:: GIVEN DATA
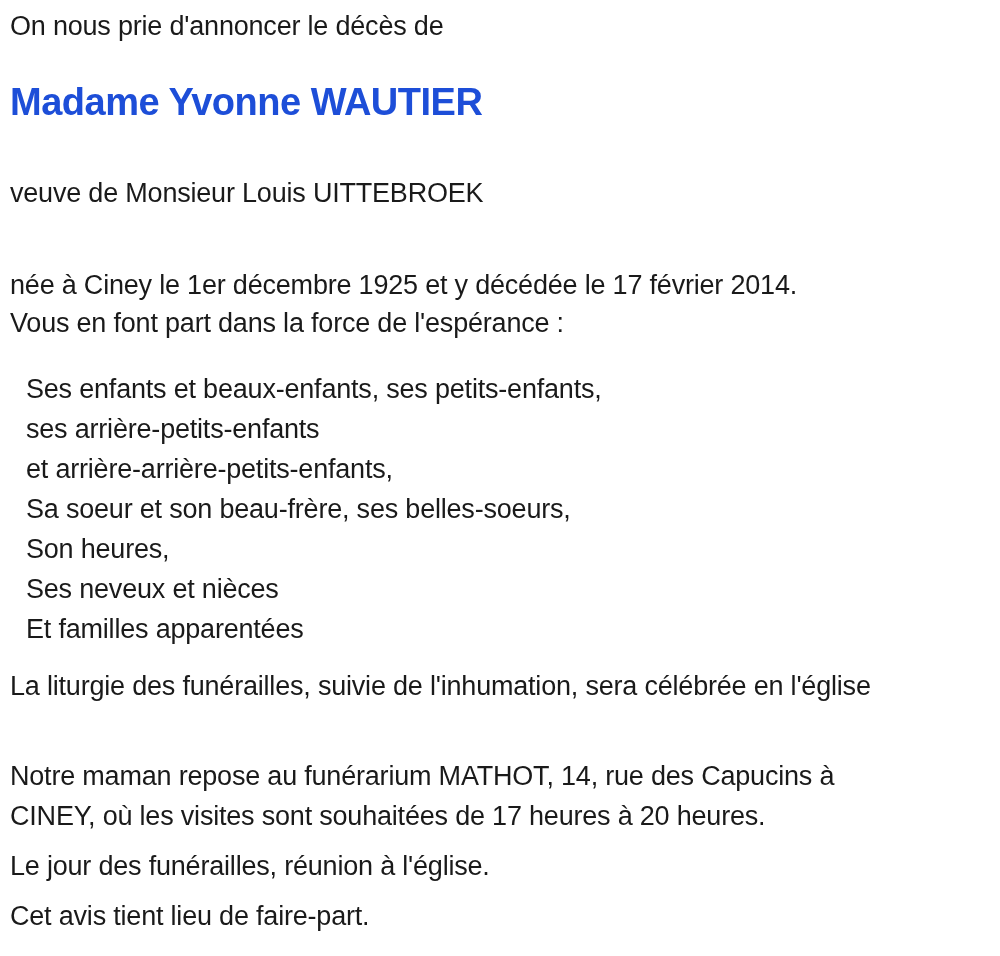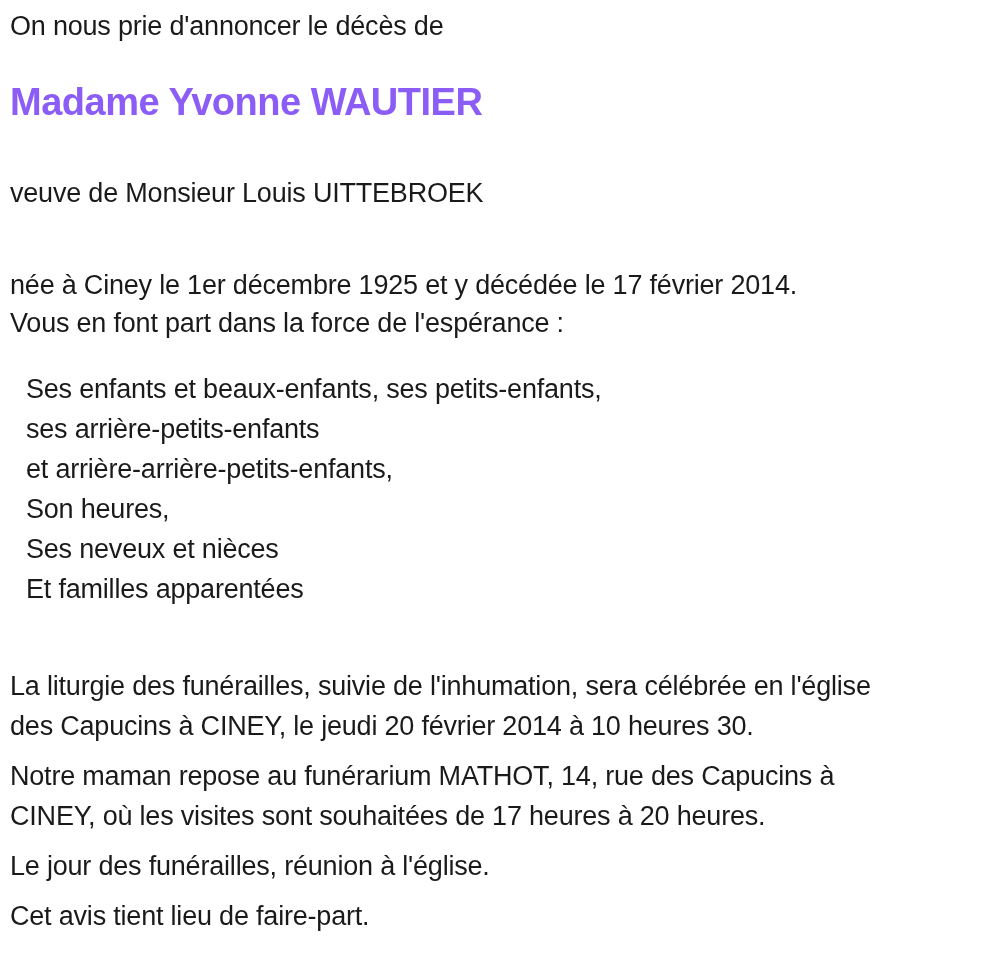"Madame Yvonne WAUTIER" .title { color: #8b5cf6 -> #1d4ed8 }
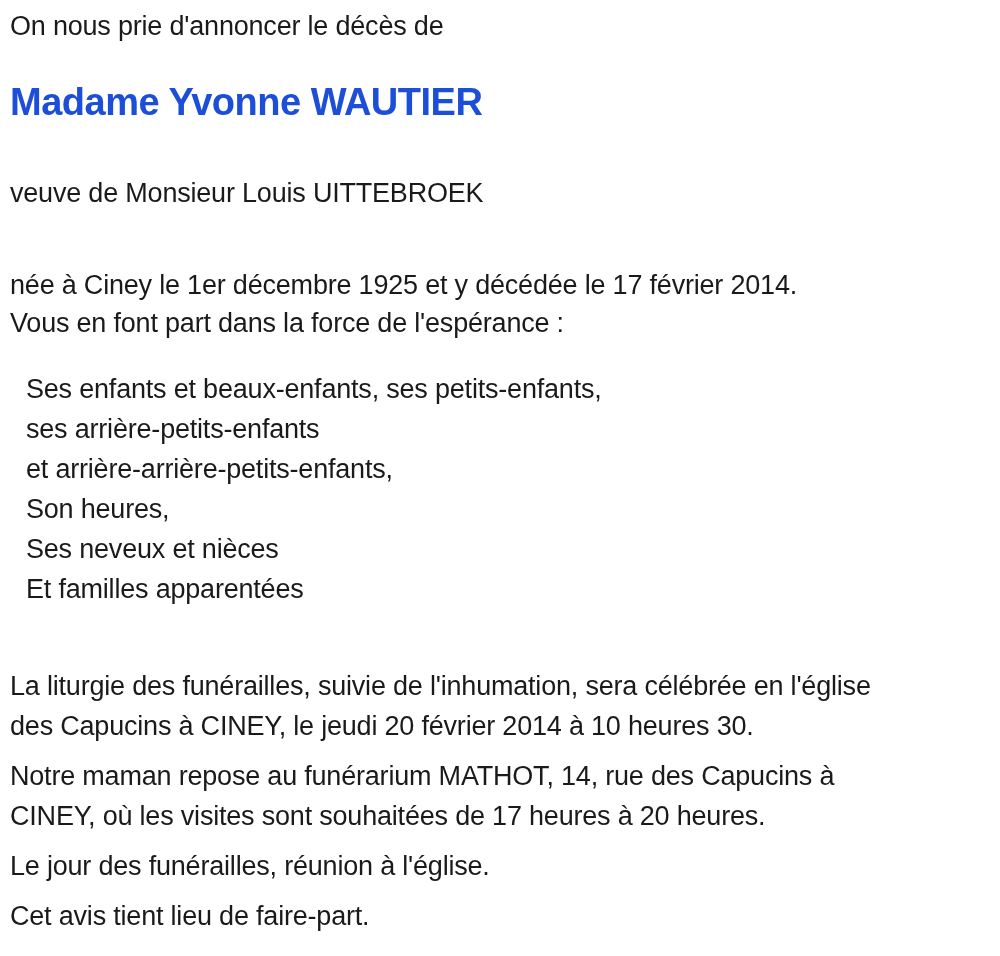"Sa soeur et son beau-frère," div.fam-line { html: none -> <div>Sa soeur et son beau-frère, ses belles-soeurs,</div> }
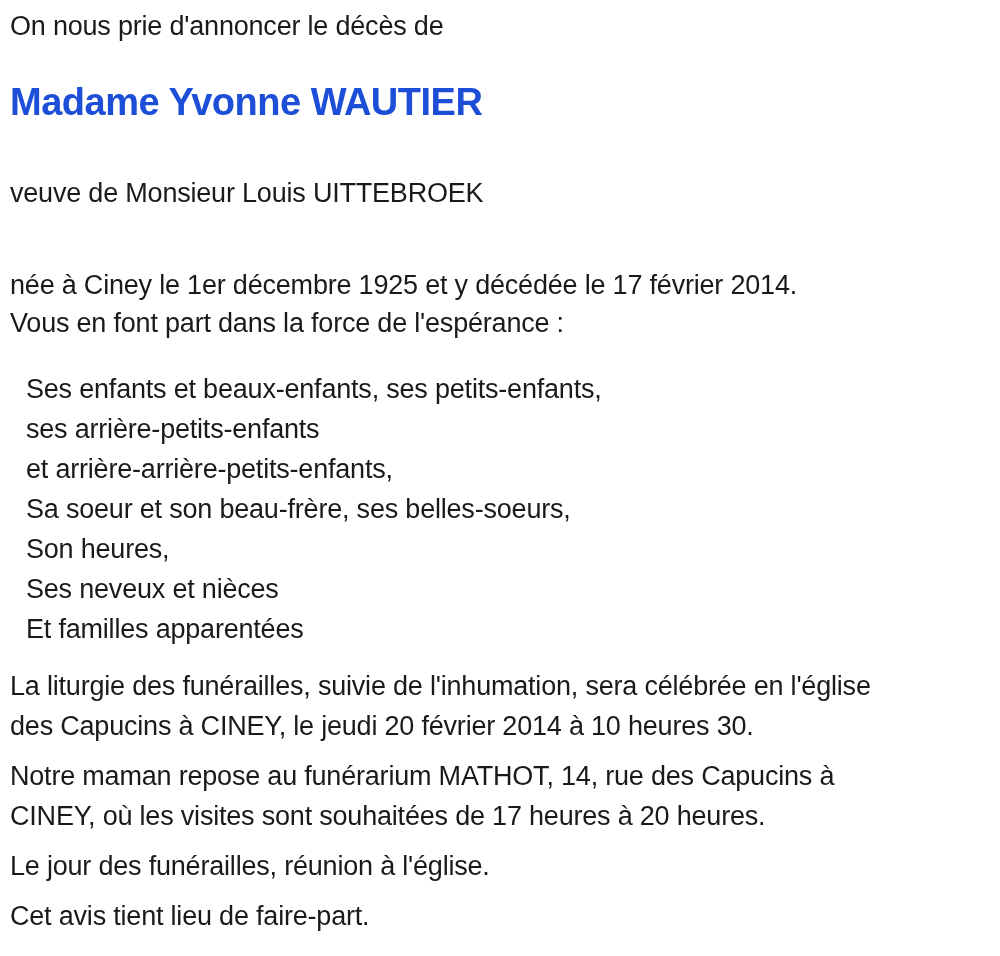"des Capucins à CINEY, le" p.txt { html: <p>des Capucins à CINEY, le jeudi 20 février 2014 à 10 heures 30.</p> -> none }
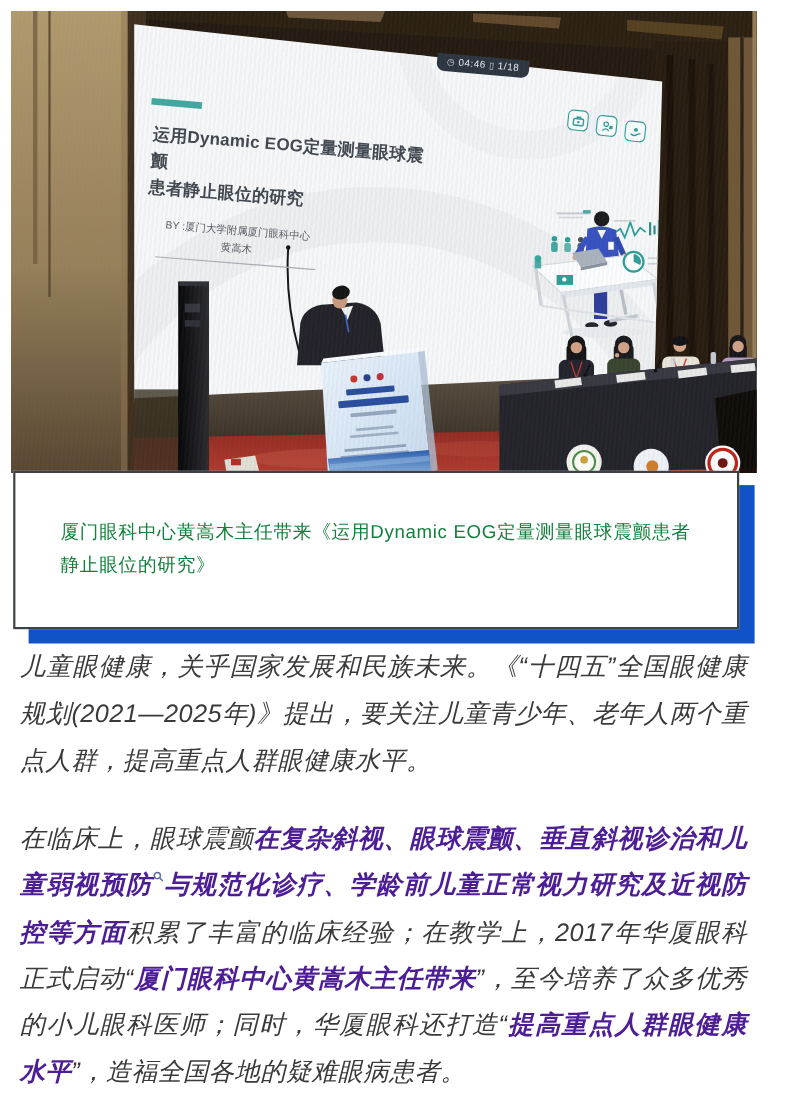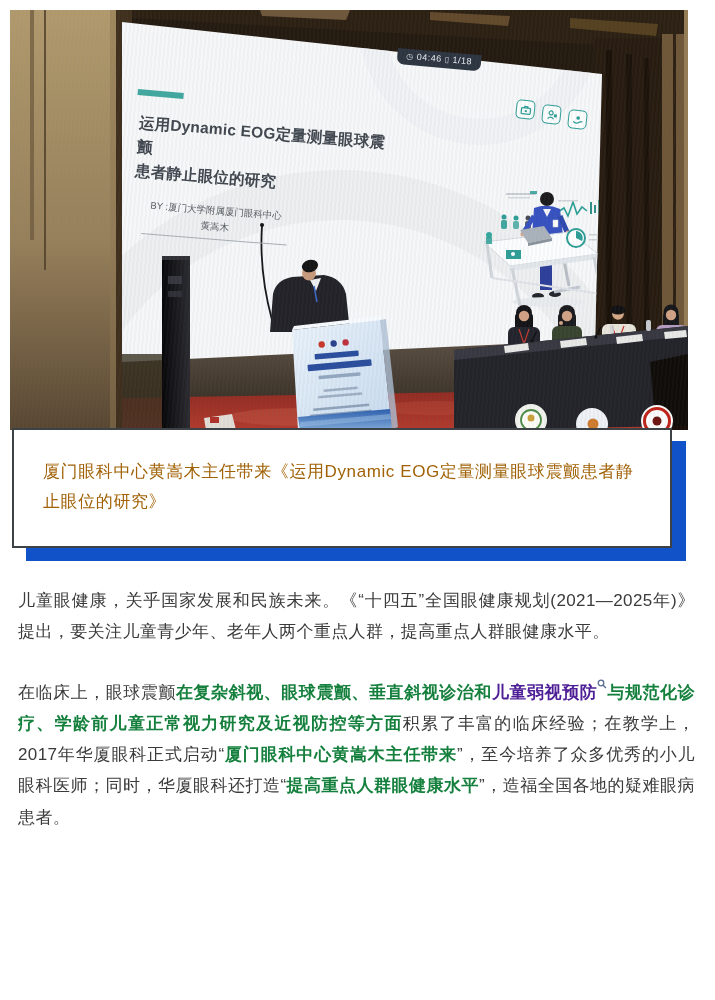"厦门眼科中心黄嵩木主任带来《运用Dynamic" .caption p { color: #a16207 -> #15803d; margin: 4px -> 16px }
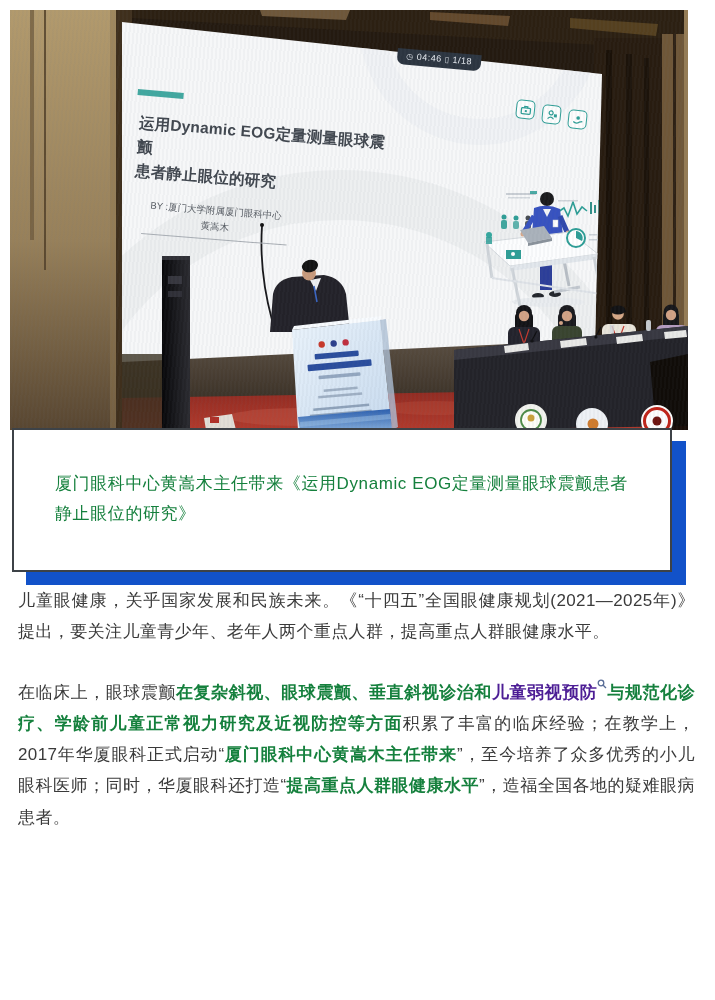"儿童眼健康，关乎国家发展和民族未来。《“十四五”全国眼健康规划(2021—202" .article p { font-size: 17px -> 23px; font-style: none -> italic; margin: 0 0 29px 0 -> 0 16px 29px 0 }
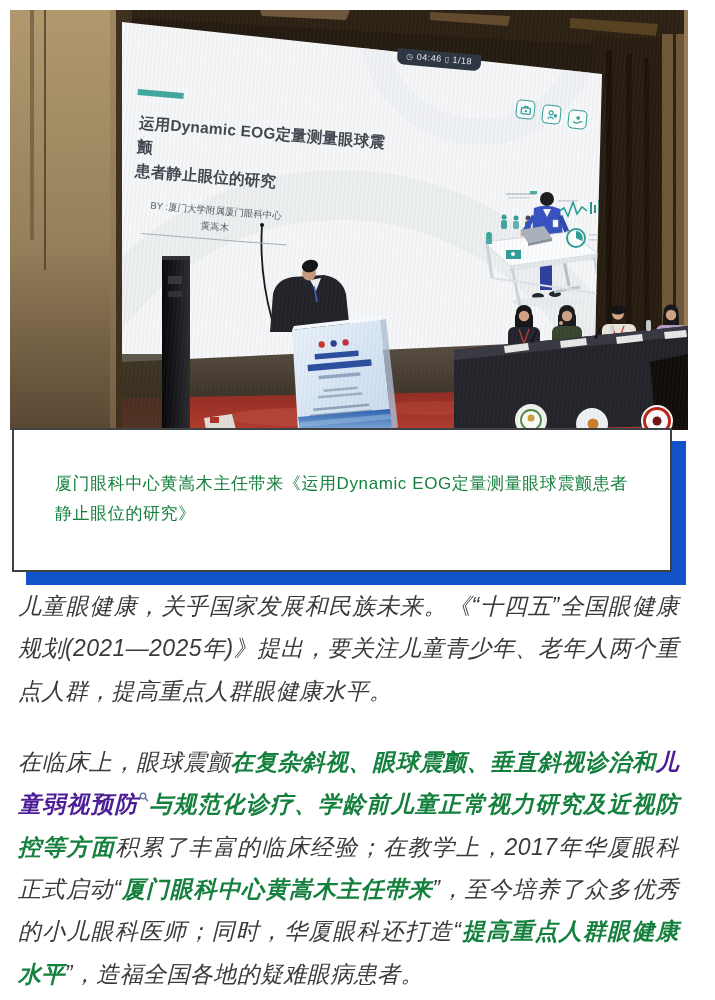"在复杂斜视、眼球震颤、垂直斜视诊治和" .b { color: #15803d -> #4c1d95 }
::::
**EXERCISE AIM**
Word for word, restate the lines from the line containing "font-size: 17px ->" through the end of the data, including the first and last of them. Pictures stay out.

**ANSWER FOR THIS EXERCISE**
"儿童眼健康，关乎国家发展和民族未来。《“十四五”全国眼健康规划(2021—202" .article p { font-size: 17px -> 23px; font-style: none -> italic; margin: 0 0 29px 0 -> 0 16px 29px 0 }
"在复杂斜视、眼球震颤、垂直斜视诊治和" .b { color: #15803d -> #4c1d95 }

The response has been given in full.